Der feine Unterschied bei der Latzhose
Bei Kübler können Frauen Latzhosen mit höher liegendem Bund bekommen, bei der ein elastisches Band für besseres Anliegen sorgt, damit ungewünschte Einblicke nicht möglich sind. Der Latz ist etwas kleiner und die Latztasche fehlt, weil Frauen das einfach nicht mögen, so die Erfahrung. Eine kleine Innentasche finden sie hingegen sehr sinnvoll. Auch auf voluminöse „Blasebalg“-Taschen wird verzichtet.

„Im Unterschied zu Bund- und Latzhosen mit geringerem Bund- und größerem Hüftumfang sowie schmalerem Beinschnitt kommen Frauen mit Unisex-Arbeitsjacken und T-Shirts gut zurecht. Dass sie weniger tailliert sind als modische Damenoberbekleidung wird bei körperlicher Arbeit durchaus als Vorteil empfunden“, so Geyer.

In anderen Bereichen gibt es (noch) keine extra Bekleidung für die weiblichen Beschäftigten, bzw. sie wird von den Damen nicht gefordert. „Bei uns hat noch keine danach gefragt. Es sind lediglich die Schuhe angepasst“, sagt Sabine Thümler, Sprecherin der BSR zu den „flotten Fegern“ der Stadtreinigung.
„Eine unserer Mitarbeiterin ist sehr klein, aber es gibt keine Probleme. Sie trägt wie alle anderen die normale Berufsbekleidung – eben in XS.“

Vor allem, wenn der Frauenanteil an Mitarbeiterinnen in Werkstattberufen wie beim Frankfurter Flughafenbetreiber, Fraport AG, mit zurzeit rund einem Dutzend weiblichen Beschäftigten relativ gering ist, wird auf kleine Herrengrößen zurückgegriffen. Der Anteil der Frauen im „Blaumann“ wird vermutlich steigen. „Junge Frauen sind immer häufiger bereit, technische und handwerkliche Berufe zu ergreifen“, sagt Gudrun Müller, Leiterin Servicecenter Soziales bei der Fraport. „Wir brauchen und wollen mehr Frauen, deshalb haben wir unsere Bilder und Ansprache in Öffentlichkeit und bei Stellenausschreibungen geändert.“

Bekleidung als Image- und Identifikationsfaktor
Auch im Handwerk ist die Bekleidung für Frauen noch nicht sehr verbreitet, was vermutlich daran liegt, dass die Zahl der Beschäftigten in Handwerksbetrieben so klein ist, dass einheitliche, spezielle Berufsbekleidung verhältnismäßig teuer in der Anschaffung ist und sich deshalb jeder individuell einkleidet. Außerdem arbeiten noch immer relativ wenige Frauen in Handwerksberufen. Doch es gibt zunehmend mehr, die sich für Garten- und Landschaftsbau, Forstwirtschaft, Tischlerei, Zimmerei, Malerei, Fliesenlegerei, ja sogar KFZ-Werkstätten entscheiden.
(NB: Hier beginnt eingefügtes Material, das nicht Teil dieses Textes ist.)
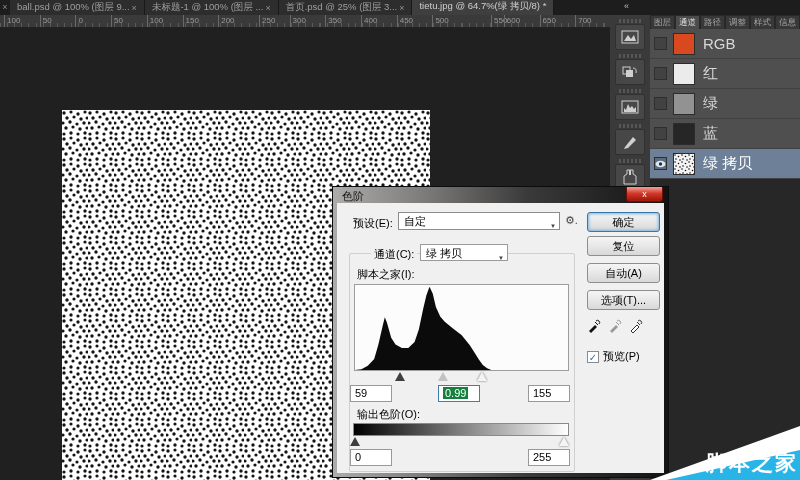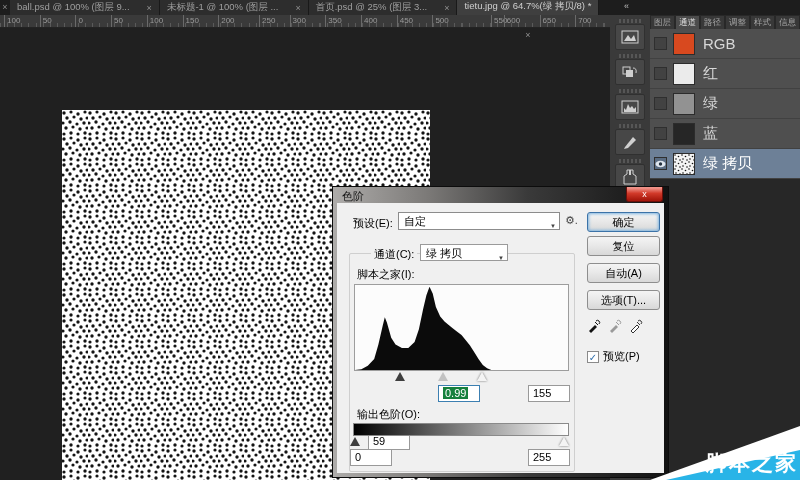--- a/index.html
+++ b/index.html
@@ -11,7 +11,7 @@
   #tabbar { position:absolute; left:0; top:0; width:800px; height:15px; background:#1d1d1d;
     display:flex; align-items:stretch; color:#9a9a9a; }
   .lead-x { width:10px; text-align:center; color:#8a8a8a; font-size:9px; line-height:15px; }
-  .doc-tab { display:flex; align-items:center; gap:17px; padding:0 7px; background:#2d2d2d;
+  .doc-tab { display:flex; align-items:center; gap:2px; padding:0 7px; background:#2d2d2d;
     border-right:1px solid #191919; font-size:9.5px; white-space:nowrap; color:#9f9f9f; }
   .doc-tab.active { background:#3f3f3f; color:#cfcfcf;flex-direction:column; }
   .doc-tab .tab-close { color:#8f8f8f; font-size:9px; }

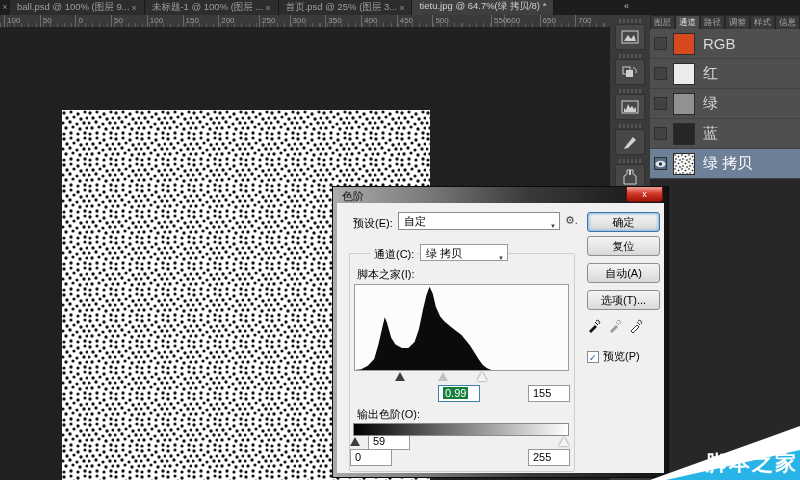--- a/index.html
+++ b/index.html
@@ -352,7 +352,7 @@
         <span class="tri gray" style="left:39%;  top:1px; opacity:.55;"></span>
         <span class="tri white" style="left:57%;  top:1px;"></span>
       </div>
-      <div class="num-box" style="left:31px; top:182px;margin-top:48px;">
+      <div class="num-box" style="left:13px; top:182px;">
         <span>59</span>
       </div>
       <div class="num-box focused" style="left:101px; top:182px;">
Berufe, die körperlich anstrengend sind wie die Baubranche oder Stahlindustrie, bleiben allerdings Männerdomäne. Einen besonders hohen Frauenanteil im Handwerk hat die Bundeshauptstadt zu verzeichnen. Die Handwerkskammer Berlin meldete im März 2011 eine Frauenquote von 27,7 Prozent bei Existenzgründungen, 30,1 Prozent bei neuen Ausbildungsverträgen und 31,6 bei bestandenen Meisterprüfungen.

Über alle Beschäftigungsbereiche in Industrie und Handwerk hinweg macht der Anteil an Bekleidung für Frauen allerdings auch heute noch nur einen Bruchteil aus. Das Bild wird sich weiter wandeln und mit ihm die Notwendigkeit adäquater Ausstattung und Bekleidung für die Arbeit. Schon heute sind die Hälfte aller Beschäftigten am deutschen Arbeitsmarkt Frauen. Damit hat sich ihr Anteil in vergangenen 20 Jahren um 5,7 Prozent gesteigert. Die meisten von ihnen arbeiten in Teilzeit oder Minijobs, heißt es im FAZ-Artikel über den Arbeitsmarkt vom 1. Mai 2011.

Das ist den Frauen nicht genug, viele wollen mehr, hat das Institut für Arbeitsmarkt- und Berufsforschung in Nürnberg herausgefunden. Die Hälfte der teilzeitbeschäftigten Frauen und zwei Drittel der Minijobberinnen würden ihre Arbeitszeit gerne ausweiten. Das entspricht ganz der Vorstellung der Bundesagentur für Arbeit, die laut Zehn-Punkte-Plan gegen Fachkräftemangel vom Januar 2011 unter anderem Frauen durch Vollzeitbeschäftigung besser in den Arbeitsmarkt integrieren möchte. Am Mangel an passender Schutz- und Berufsbekleidung für Frauen wird diese Zielsetzung nicht scheitern, wie die zahlreichen Anbieter bei der A+A 2011 eindrucksvoll unter Beweis stellen werden.